Ian D Long, the gunman in the Thousand Oaks shooting, and a Marine who had served in Afghanistan, drew the attention of police officers in April when they were called to his house for a domestic disturbance. Mental health specialists were called in, and discussed with him his military service and possibility of post-traumatic stress disorder, but determined he was not dangerous enough to detain him and force him to receive treatment.

The episode though raised the question of whether someone should have tried to keep him away from guns by seeking a restraining order. “My issue with Thousand Oaks is implementing the gun violence restraining order we already have in place,” said Allison Anderman, managing attorney at the Giffords Law Center to Prevent Gun Violence, an advocacy group in San Francisco. “The shooter was undeniably a candidate for a gun violence restraining order and for whatever reason the Ventura County Sheriff’s Department did not try to obtain one.”

The predecessor of Giffords, the Legal Community Against Gun Violence, was founded in the wake of another mass shooting in California, the 101 California Street Shooting in 1993, when a man armed with semi-automatic guns killed eight people at a law firm in San Francisco. That shooting, long before the massacres in Columbine, Colorado; Newtown, Connecticut; or Parkland, Florida, prompted a flurry of gun control activism in California, and played a large part in the enactment of the federal assault weapons ban in 1994, which is no longer in effect.

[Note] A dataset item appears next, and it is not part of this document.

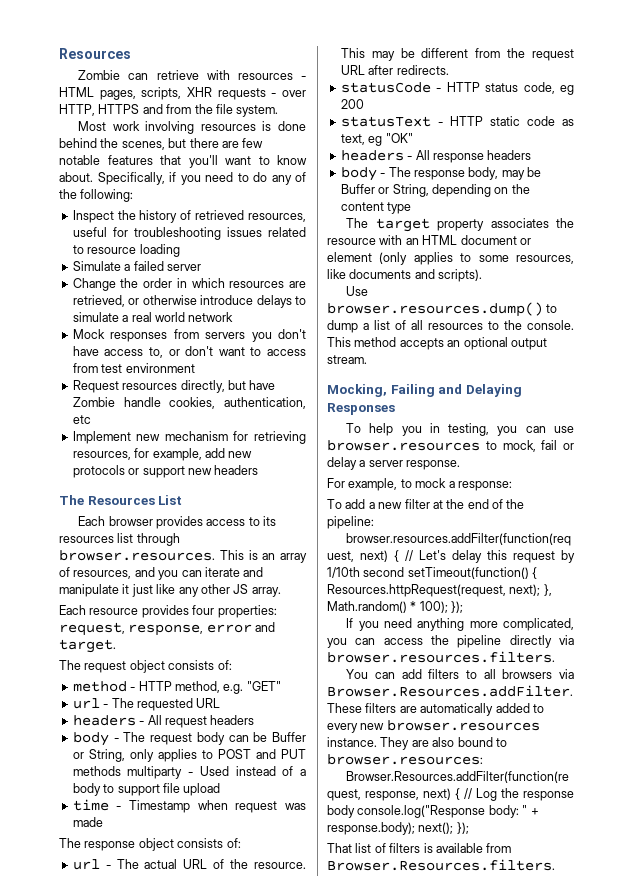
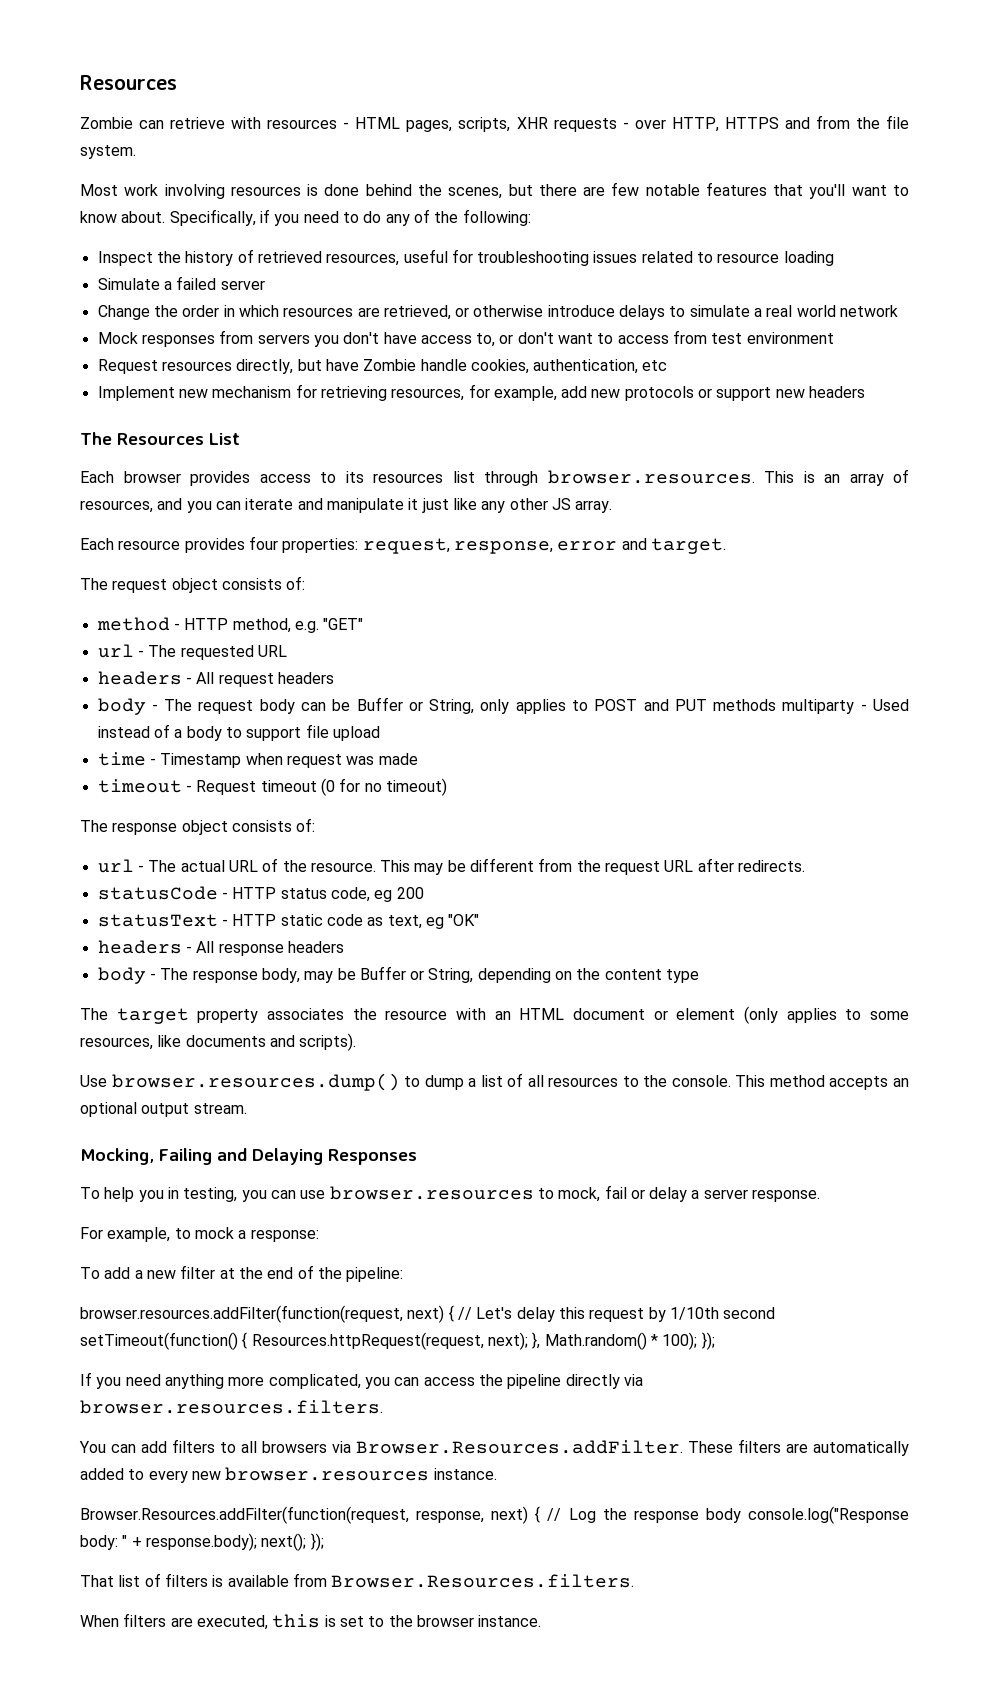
(103, 822) none -> [97,778,447,796] // timeout - Request timeout (0 for no timeout)
[380,737,507,750] [327,754,483,765] They are also bound to browser.resources: -> (497, 1474) none
(555, 865) none -> [80,1613,542,1630] // When filters are executed, this is set to the browser instance.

Long also apparently used an extended magazine on his Glock 21 .45-caliber handgun, a device that California voters banned with the approval in 2016 of Proposition 63. Newsom, who led the effort, called the initiative “historic progress to reduce gun violence.” But the measure has stalled in the courts after a lawsuit from the NRA.

In the aftermath of the Thousand Oaks shooting, activists are pushing to expand background checks and widen the circle of people who can seek gun restraining orders. Wintemute, the emergency room physician, said he was pushing to make a history of alcohol abuse a criterion to prohibit someone from buying a gun. “I think we’ll see interest in tightening up California’s background check procedures,” he said.

In a column about the shooting published in The Sacramento Bee, Wintemute wrote: “Unfortunately, many background checks are inadequate. Information is not reported or is mishandled; legal ambiguities can make it difficult to know whether events are, in fact, prohibiting. And even where background checks are required, many people avoid them.”

In 2014, Bob Weiss’ daughter, Veronika, was killed in the shooting in Santa Barbara County, in the community of Isla Vista. His home is walking distance from the Borderline bar in Thousand Oaks.

“I think for most of the country, it’s routine now,” he said. “People die in Pittsburgh, a week or later 12 die here, next week 12 people get shot somewhere else. We’ve been desensitized. Even though it’s getting worse, we’ve all just come to accept it. I don’t accept it.”

Weiss attended a vigil in Thousand Oaks on Thursday night.

He said he favoured stricter gun laws, and saw parallels between the shooting in Thousand Oaks and the one that took his daughter’s life just a few years ago.

“Just like what happened in Isla Vista, they had contact with this person and they deemed him to be no risk to the public,” he said. “They didn’t even ask if he had a gun, which is the most basic question you should ask someone who is displaying these violent tendencies.”